В 1909 году в журнале «Лума» («Лепта») был напечатан первый рассказ Стефана Зорьяна «Голодные». Драматическая история о том, как доведенные нуждой до истощения крестьяне стали добычей голодных волков, составляет сюжетную основу рассказа, в котором обнаружилось одно из драгоценных качеств зорьяновокого дарования — его гуманистическая, демократическая направленность. В последующие годы произведения молодого писателя появляются на страницах многих армянских газет и журналов, его творчество привлекает внимание Ованеса Туманяна, Александра Ширванзаде, Ваана Теряна. Они советуют Зорьяну «любить одну правду — правду жизни», не поддаваться настроениям уныния и тоски, оберегать свой талант от соблазнов модного псевдоноваторства, постоянно совершенствовать писательское мастерство.
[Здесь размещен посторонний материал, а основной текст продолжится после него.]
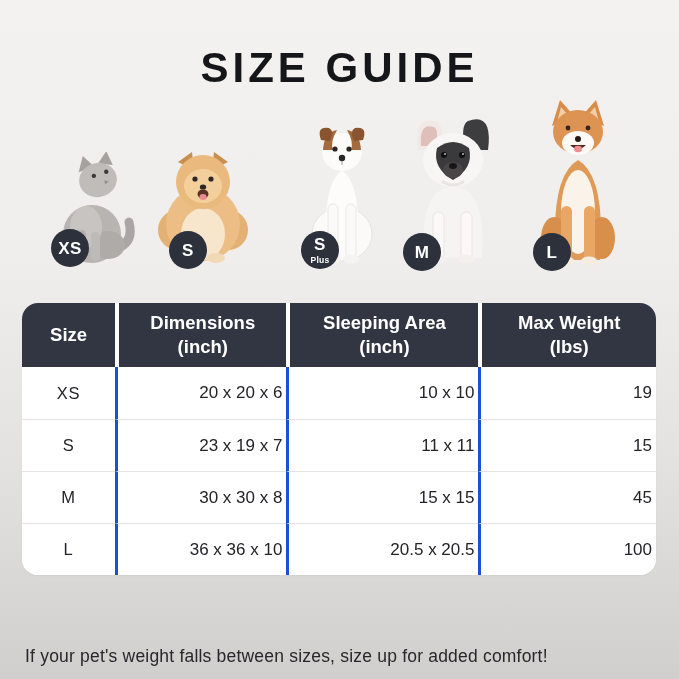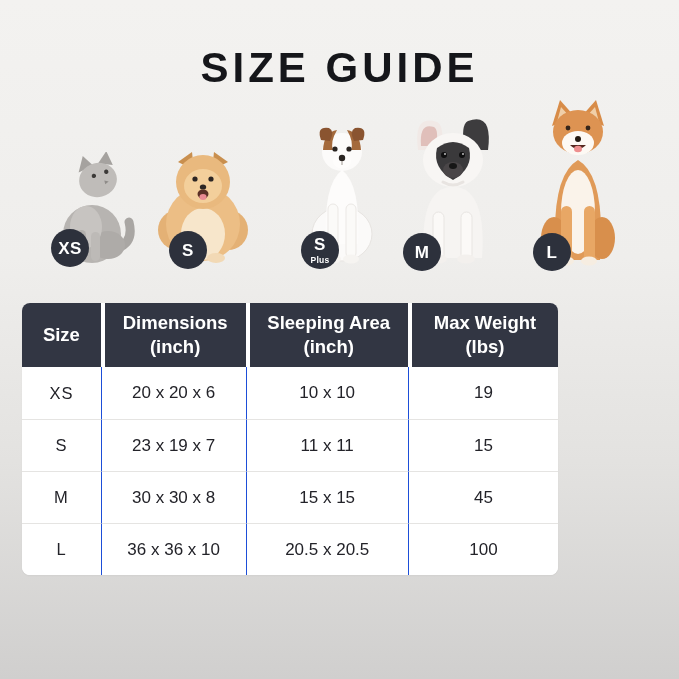--- a/index.html
+++ b/index.html
@@ -20,38 +20,38 @@
   .animal{position:absolute;}
   .badge{
     position:absolute;width:38px;height:38px;border-radius:50%;
     background:#2d313c;color:#ffffff;
     display:flex;flex-direction:column;align-items:center;justify-content:center;
     font-weight:700;font-size:17px;line-height:1;z-index:5;
     letter-spacing:0.5px;
   }
   .badge .sub{font-size:8.5px;font-weight:700;margin-top:3px;letter-spacing:0.2px;}
   .table-wrap{
-    position:absolute;left:22px;top:303px;width:536px;
-    background:#ffffff;border-radius:8px;overflow:hidden;
+    position:absolute;left:22px;top:303px;width:634px;
+    background:#ffffff;border-radius:16px;overflow:hidden;
     box-shadow:0 1px 2px rgba(0,0,0,0.04);
   }
   table{width:100%;border-collapse:separate;border-spacing:0;table-layout:fixed;}
   th{
     background:#323643;color:#ffffff;
     font-size:18.5px;font-weight:700;line-height:1.3;
     height:64px;vertical-align:middle;text-align:center;
     white-space:pre-line;padding:0 4px;box-sizing:border-box;
   }
   th + th{border-left:4px solid #ffffff;margin-top:42px;}
   td{
     background:#ffffff;color:#232329;
     font-size:17px;text-align:center;vertical-align:middle;
     height:52px;box-sizing:border-box;padding:0 4px;
   }
-  td + td{border-left:1px solid #1d4ed8;}
+  td + td{border-left:3px solid #1d4ed8;text-align:right;}
   tbody tr + tr td{border-top:1px solid #e5e4e2;}
   td.size-cell{letter-spacing:0.8px;font-size:16.5px;}
   .footer-note{
     position:absolute;left:25px;top:646px;width:630px;
     font-size:17.5px;color:#28282c;letter-spacing:0.2px;
   }
 </style>
 </head>
 <body>
 
@@ -222,14 +222,15 @@
         <tr>
           <td class="size-cell">L</td>
           <td>36 x 36 x 10</td>
           <td>20.5 x 20.5</td>
           <td>100</td>
         </tr>
       </tbody>
     </table>
   </div>
 
+  <div class="footer-note">If your pet's weight falls between sizes, size up for added comfort!</div>
 
 </div>
 
 </body></html>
Да и сам Зорьян в ту пору много размышлял над коренными вопросами творчества: об отношении к национальным и мировым литературным традициям, о роли писателя в современной жизни народа, об эстетическом и нравственном идеале литературы. Не на все эти вопросы молодой Зорьян находил тогда правильные ответы, но с каждым годом он все более и более убеждался, что действительно великие завоевания мировой (в том числе и армянской) литературы связаны с реализмом, с правдивым изображением глубинных и сложных процессов народной жизни.
Первая книга рассказов Стефана Зорьяна названа почти по- чеховски: «Грустные люди». Она вышла в 1918 году, то есть спустя девять лет после появления рассказа «Голодные». Исследователи творчества Зорьяна (С. Агабабян, Б. Брайнина, С. Хитарова, X. Саркисян и др.) справедливо усматривают в этом факте проявление большой взыскательности и требовательности писателя, остро ощущавшего свою ответственность перед читателем.